Lors de la retraite de la Pastorale mennonite romande, un pasteur ukrainien a parlé de la situation dans les territoires occupés par les Russes dans son pays d’origine. Ses propos ont laissé une impression durable aux participants, aussi à Marie-Noëlle Yoder.
Comment vivre la paix en période de guerre ? Comment préparer les communautés à des périodes troublées où les chrétiens sont sous pression ? Quel rôle les chrétiens ont-ils à jouer dans un conflit armé ? Ces questions étaient au centre des conversations lors d’une après-midi particulièrement intense dans le cadre de la retraite de la Pastorale mennonite romande. Elle a eu lieu en octobre à Tramelan et j’ai y ai participé avec une vingtaine de responsables d’Eglise mennonites suisses francophones.
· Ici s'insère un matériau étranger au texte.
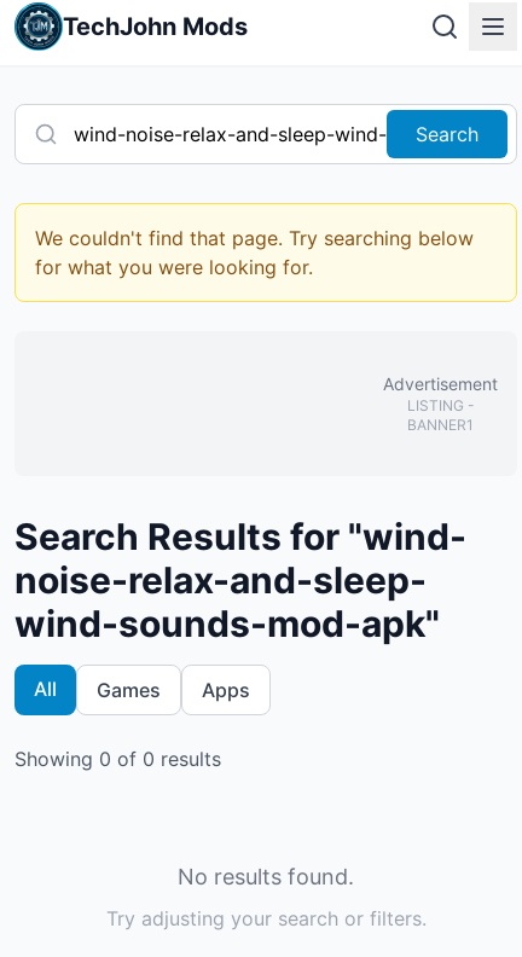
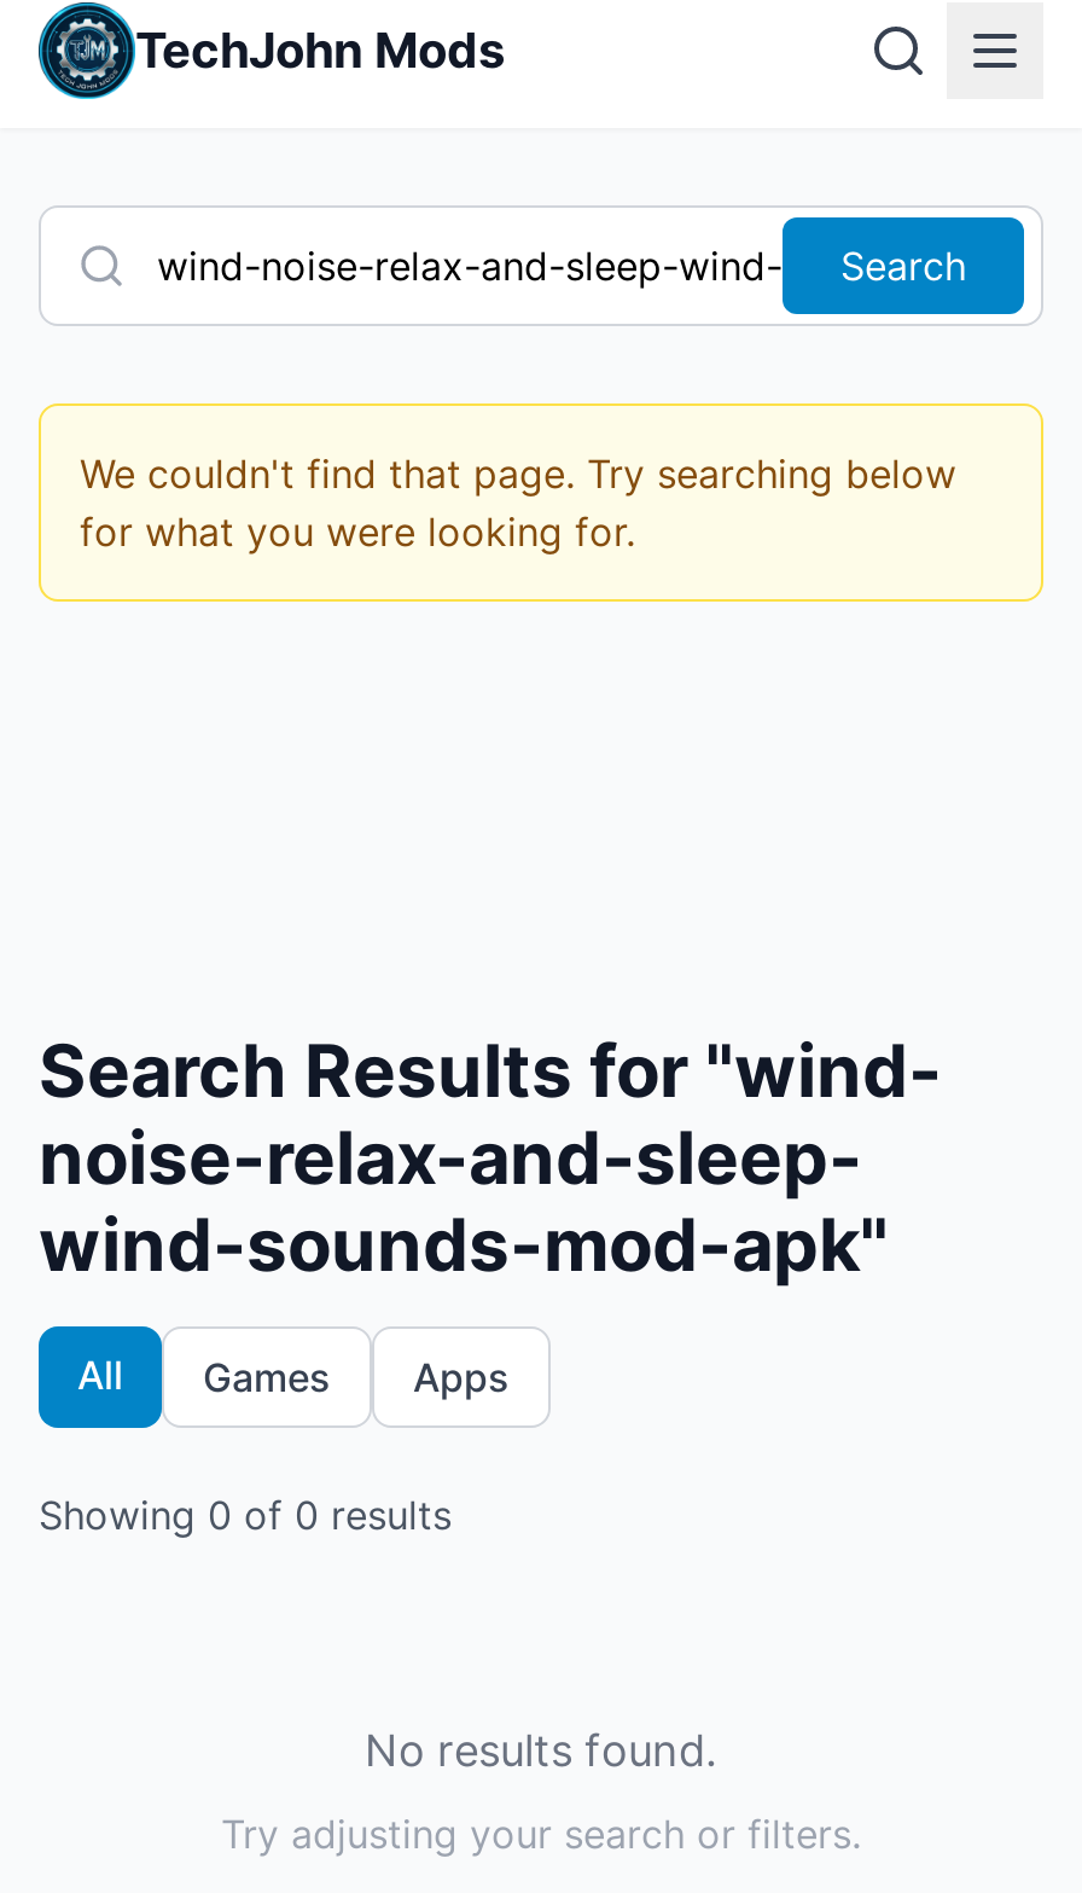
[383,373,498,434] Advertisement | LISTING - | BANNER1 -> none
La résistance non-violente est deux fois plus efficace
Après une intervention de Michel Sommer qui a rappelé les fondements bibliques et théologiques de la non-violence, Marie-Noëlle a exposé les résultats d’une étude indépendante sur le succès des mouvements de résistance non-violentes. La conclusion des spécialistes américaines de politique internationale est sans appel : les résistances non-violentes ont deux fois plus de chances de réussir que les résistances violentes.
Visite depuis les zones de guerre
A midi, le pasteur Oleksii et son épouse Oksana ont rejoint les responsables des communautés. Le couple vient d’Ukraine, d’une région occupée par l’armée russes. Cela fait des années que leur Eglise est en lien avec les communautés de la Conférence mennonite suisse. En 2011, plusieurs jeunes s’étaient rendus en Ukraine pour aider à la construction de leur lieu de culte. Le pasteur Oleksii ne parle pas allemand, ni anglais. Pour répondre à nos nombreuses questions, il s’exprime en russe. Son épouse, traduit de l’ukrainien en anglais, avant que cela ne puisse être à nouveau traduit en français. Tout un exercice, qui n’affaiblit pourtant pas le force des mots d’Oleksii.
Il manque de tout
Oleksii raconte la situation de la communauté mennonite locale et les deux bâtiments de l’Eglise confisqués par l’armée russe. Il raconte la vie de ses voisins, terrés dans les caves et les sous-terrains et qui s’en extraient juste le temps de préparer un repas rapide à ciel ouvert. Il explique le manque d’électricité, de charbon et de mazout. « La seule ressource que nous avons », explique-t-il, « c’est du bois. On a des forêts autour de nous. » Avec la saison froide, il y a urgence. Oleksii et son équipe tentent de rassembler un maximum de petits fours à bois ainsi que des vêtements chauds. « La plupart des personnes ont quitté leur maison juste avec ce qu’ils avaient sur le dos », raconte-t-il.
Aider les gens
Que faire en situation de crise ? « Nous faisons tout ce que nous pouvons faire. Il faut des habits, il faut de la nourriture et des produits d’hygiène élémentaire, il faut des médicaments. Le rôle des chrétiens est d’aider les autres. » Alors Oleksii parcourt l’Ukraine de part en part, conduisant son bus à vive allure parfois sous le tir des missiles. Il a déjà roulé 150 000 kilomètres depuis le début de la guerre. Tous les quelques mois, il peut quitter l’Ukraine l’espace de quelques jours à condition qu’il revienne avec un camion plein de denrées pour venir en aide à la population ukrainienne. Ce qu’il a appris dans l’horreur de la guerre ? « En temps de guerre, on apprend une chose : le mal c’est vraiment le mal. »
Des familles déchirées
Aujourd’hui, la communauté est dispersée dans le monde entier. Les familles, comme celle d’Oleksii dont l’épouse est hébergée en Allemagne avec les enfants, se retrouvent séparées et éparpillées ; une catastrophe, sous bien des aspects. Certaines familles ont fui l’est du pays pour se rendre à l’ouest et participer à l’aide humanitaire.
Ne pas se laisser envahir par la haine
Oleksii termine son témoignage en laissant quelques conseils aux communautés mennonites suisses : « Ayez les discussions concernant la foi et le port des armes avant que la guerre n’éclate. En temps de guerre, ce n’est plus le moment d’en parler » souffle-t-il avant d’ajouter un conseil plus personnel : « apprenez à ne pas vous laisser envahir de haine. Je constate que ceux qui ont appris à résister à la haine en temps de paix sont davantage capables de le faire en temps de guerre. » Une rencontre qui a fortement marqué mon esprit et ceux des personnes présentes.